Pakde Zaenal tersentak, seperti disambar petir saja rasanya walau Riani menyuarakan pelan. Sekarang ada yang menyumbal dikerongkongan pakde Zaenal, menelan ludahpun rasanya susah sekali. Tiba-tiba lidahnya serasa kaku. Pakde Zaenal tak berucap sepatahpun.

“Jadi sebenarnya tidak perlu lagi mediasi seperti ini pakde. Buang-buang waktu saja mengharapkan mas Anggito berubah, dia tidak akan berubah. Itu sudah sifatnya. Riani capek bersandiwara terus. Harus tersenyum padahal hati remuk pakde. Selalu menutupi kesalahan yang seolah tidak terjadi apa-apa. Banyak sekali masalah yang Riani hadapi dan ini sudah berlangsung lama, inilah puncaknya. Riani ingin pisah, pisah baik-baik. Jadi bohong kalau perpisahan ini karena keinginan Riani menikah dengan orang lain seperti yang diceritakan ke pakde. Bohong pakde. Tidak mungkinlah Riani menikah dengan orang yang tidak dikenal. Setelah perpisahan inipun Riani juga tidak siap untuk menikah secepatnya. Masih trauma pakde. Terlalu sakit pernikahan yang Riani jalani selama ini”

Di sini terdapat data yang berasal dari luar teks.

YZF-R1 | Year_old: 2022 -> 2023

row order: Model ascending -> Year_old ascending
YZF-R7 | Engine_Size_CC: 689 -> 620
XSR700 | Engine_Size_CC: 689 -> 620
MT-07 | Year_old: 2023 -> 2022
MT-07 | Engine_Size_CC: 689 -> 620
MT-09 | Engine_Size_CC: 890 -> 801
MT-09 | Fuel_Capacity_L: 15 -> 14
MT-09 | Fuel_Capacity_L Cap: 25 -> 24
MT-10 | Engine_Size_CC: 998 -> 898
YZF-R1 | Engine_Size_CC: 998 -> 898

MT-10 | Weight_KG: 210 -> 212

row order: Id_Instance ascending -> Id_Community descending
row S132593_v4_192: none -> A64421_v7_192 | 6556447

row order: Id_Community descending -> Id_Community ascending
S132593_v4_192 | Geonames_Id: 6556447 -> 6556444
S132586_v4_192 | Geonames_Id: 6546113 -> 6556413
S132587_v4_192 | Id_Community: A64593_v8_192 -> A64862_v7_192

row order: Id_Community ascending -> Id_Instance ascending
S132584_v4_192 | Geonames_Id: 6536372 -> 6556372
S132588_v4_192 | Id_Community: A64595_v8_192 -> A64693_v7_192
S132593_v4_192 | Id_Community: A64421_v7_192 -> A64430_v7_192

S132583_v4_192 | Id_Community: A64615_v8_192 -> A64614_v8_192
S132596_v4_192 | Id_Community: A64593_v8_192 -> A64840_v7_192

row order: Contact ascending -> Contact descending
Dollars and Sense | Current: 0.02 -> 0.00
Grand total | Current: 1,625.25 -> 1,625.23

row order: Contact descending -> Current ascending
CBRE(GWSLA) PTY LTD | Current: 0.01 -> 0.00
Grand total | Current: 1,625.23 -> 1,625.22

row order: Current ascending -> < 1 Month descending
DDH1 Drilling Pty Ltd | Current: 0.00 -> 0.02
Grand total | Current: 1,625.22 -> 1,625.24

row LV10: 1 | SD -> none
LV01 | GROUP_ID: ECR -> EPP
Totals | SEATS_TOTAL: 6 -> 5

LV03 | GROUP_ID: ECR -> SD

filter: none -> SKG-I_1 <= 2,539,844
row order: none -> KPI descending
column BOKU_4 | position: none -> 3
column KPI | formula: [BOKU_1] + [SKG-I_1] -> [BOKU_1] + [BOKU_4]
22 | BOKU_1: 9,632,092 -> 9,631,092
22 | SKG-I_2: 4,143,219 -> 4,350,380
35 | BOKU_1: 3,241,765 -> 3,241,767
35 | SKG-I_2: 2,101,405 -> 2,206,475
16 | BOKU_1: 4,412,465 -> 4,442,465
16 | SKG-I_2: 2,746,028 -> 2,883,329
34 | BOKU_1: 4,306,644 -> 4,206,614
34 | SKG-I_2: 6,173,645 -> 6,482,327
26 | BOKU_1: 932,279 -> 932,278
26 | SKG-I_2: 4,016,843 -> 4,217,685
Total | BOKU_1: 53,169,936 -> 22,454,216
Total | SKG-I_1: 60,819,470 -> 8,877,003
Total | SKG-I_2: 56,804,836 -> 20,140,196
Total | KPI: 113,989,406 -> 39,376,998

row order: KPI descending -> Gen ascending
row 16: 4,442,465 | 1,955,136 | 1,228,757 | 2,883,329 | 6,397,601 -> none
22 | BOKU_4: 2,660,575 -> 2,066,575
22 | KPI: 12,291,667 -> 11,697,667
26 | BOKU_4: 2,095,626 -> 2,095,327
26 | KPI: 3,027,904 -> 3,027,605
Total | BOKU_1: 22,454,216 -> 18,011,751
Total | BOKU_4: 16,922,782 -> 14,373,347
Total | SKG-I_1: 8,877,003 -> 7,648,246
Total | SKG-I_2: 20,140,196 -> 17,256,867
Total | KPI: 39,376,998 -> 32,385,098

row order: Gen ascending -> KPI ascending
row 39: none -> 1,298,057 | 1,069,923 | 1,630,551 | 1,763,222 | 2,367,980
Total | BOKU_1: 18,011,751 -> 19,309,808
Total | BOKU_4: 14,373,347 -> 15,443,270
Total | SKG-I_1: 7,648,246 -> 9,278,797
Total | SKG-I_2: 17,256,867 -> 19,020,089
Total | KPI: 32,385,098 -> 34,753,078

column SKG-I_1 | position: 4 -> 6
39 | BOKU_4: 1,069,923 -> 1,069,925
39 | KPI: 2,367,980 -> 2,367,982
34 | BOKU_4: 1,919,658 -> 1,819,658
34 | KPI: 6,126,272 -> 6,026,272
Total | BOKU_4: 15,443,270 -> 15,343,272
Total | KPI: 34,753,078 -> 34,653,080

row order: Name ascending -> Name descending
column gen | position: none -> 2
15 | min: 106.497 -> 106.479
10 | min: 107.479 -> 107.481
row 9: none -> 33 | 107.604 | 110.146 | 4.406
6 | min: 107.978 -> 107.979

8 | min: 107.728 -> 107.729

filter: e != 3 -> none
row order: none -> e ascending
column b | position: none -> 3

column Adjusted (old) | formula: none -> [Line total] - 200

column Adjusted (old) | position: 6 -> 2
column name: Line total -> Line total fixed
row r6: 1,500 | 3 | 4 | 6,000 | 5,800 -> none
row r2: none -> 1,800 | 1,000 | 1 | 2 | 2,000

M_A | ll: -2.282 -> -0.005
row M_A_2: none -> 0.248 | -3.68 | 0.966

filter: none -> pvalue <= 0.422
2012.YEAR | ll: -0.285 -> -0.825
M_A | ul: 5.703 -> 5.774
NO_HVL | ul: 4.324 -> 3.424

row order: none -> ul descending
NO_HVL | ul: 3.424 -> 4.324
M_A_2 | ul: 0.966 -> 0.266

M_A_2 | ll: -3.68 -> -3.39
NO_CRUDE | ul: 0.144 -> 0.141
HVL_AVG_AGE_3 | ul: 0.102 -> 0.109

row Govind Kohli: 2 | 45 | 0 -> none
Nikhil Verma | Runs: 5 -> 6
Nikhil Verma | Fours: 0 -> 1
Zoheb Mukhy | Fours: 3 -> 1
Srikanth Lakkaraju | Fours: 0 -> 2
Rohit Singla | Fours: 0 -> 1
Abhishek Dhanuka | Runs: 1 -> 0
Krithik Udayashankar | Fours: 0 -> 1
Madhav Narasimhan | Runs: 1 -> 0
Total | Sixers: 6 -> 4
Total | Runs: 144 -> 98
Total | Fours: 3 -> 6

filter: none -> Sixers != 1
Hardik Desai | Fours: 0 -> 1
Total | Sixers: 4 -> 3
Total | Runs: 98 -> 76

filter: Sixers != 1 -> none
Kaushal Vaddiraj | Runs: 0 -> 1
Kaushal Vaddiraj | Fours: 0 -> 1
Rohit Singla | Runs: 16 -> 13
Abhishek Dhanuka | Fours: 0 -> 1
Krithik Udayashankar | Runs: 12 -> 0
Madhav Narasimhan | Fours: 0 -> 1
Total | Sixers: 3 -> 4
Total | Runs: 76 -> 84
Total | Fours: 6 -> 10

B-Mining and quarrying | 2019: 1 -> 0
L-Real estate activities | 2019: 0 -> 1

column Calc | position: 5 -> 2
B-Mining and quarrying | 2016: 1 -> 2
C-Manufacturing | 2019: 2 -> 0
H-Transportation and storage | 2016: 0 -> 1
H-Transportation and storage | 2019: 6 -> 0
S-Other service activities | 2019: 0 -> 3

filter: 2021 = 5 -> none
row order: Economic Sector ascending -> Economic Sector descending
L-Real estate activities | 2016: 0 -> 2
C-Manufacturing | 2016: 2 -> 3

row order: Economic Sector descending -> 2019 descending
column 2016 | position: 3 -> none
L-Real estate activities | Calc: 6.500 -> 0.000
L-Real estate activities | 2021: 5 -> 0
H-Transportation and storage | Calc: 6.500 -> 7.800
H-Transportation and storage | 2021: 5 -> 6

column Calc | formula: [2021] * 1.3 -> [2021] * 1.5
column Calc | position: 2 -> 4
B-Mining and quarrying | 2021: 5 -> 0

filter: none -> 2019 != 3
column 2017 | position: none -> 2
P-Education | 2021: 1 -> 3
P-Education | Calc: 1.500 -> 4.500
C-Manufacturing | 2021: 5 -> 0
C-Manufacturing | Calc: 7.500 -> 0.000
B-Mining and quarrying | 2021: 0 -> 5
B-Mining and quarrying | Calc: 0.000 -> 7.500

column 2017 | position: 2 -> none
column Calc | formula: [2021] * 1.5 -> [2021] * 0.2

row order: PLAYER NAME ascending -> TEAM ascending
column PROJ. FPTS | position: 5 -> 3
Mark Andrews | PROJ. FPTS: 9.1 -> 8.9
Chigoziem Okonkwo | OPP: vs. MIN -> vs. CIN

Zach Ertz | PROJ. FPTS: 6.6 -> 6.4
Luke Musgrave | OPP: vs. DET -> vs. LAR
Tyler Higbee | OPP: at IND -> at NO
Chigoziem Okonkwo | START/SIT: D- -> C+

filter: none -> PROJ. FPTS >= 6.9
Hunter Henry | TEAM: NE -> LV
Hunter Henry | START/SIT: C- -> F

“Sebenarnya mas Anggito juga sudah tidak mau tidur sekamar dengan Riani, ini sudah berbulan-bulan sejak mas Anggito berkenalan dengan perempuan itu. Alasannya capek, sakit, pegel.. ah itu semua hanya alasan supaya mas Anggito bisa bebas menelepon, sms atau chating. Kenapa mas Anggito meminta pakde memediasi supaya tidak terjadi perpisahan ini. Aneh kalau mas Anggito berpikir Riani minta pisah hanya untuk menikah. Apa dia tidak sadar perlakuannya selama ini sama Riani?”

Pakde Zaenal tidak bisa berkata apa-apa. Tidak sesederhana ini rupanya. Dia pandangi Riani yang berurai air mata. Pakde Zaenalpun tak kuasa membendung anak sungai dipelupuk matanya.

Ruang tamu kini kembali sunyi, pakde Zaenal larut dengan pikirannya, apa yang akan dilakukannya setelah ini. Rianipun masih terisak menahan tangisnya. Kemudian pakde Zaenal berdiri dan mendekati Riani. Diletakkannya tangannya dipundak Riani. Ditatapnya wajah Riani dan dicium rambutnya.

“Kenapa tak kau ceritakan dari awal sebelum semuanya mengkristal Riani. Besok pakde akan bicara lagi dengan Anggito, berdoalah yang baik-baik Riani. Ingat..! perceraian sangat dibenci Allah. Kuatkan hatimu”

Pakde Zaenal kemudian berpamitan, dalam langkahnya terselip kepedihan. Apa yang akan disampaikan ke ibu Riani nanti.

**Keluarga sakinah bukanlah sebuah takdir, tapi sebuah pilihan. Untuk menggapainya harus berusaha dan punya keinginan. Rasa saling menghormati antara suami istri & mengerti akan hak dan kewajiban adalah syarat menggapai keluarga sakinah.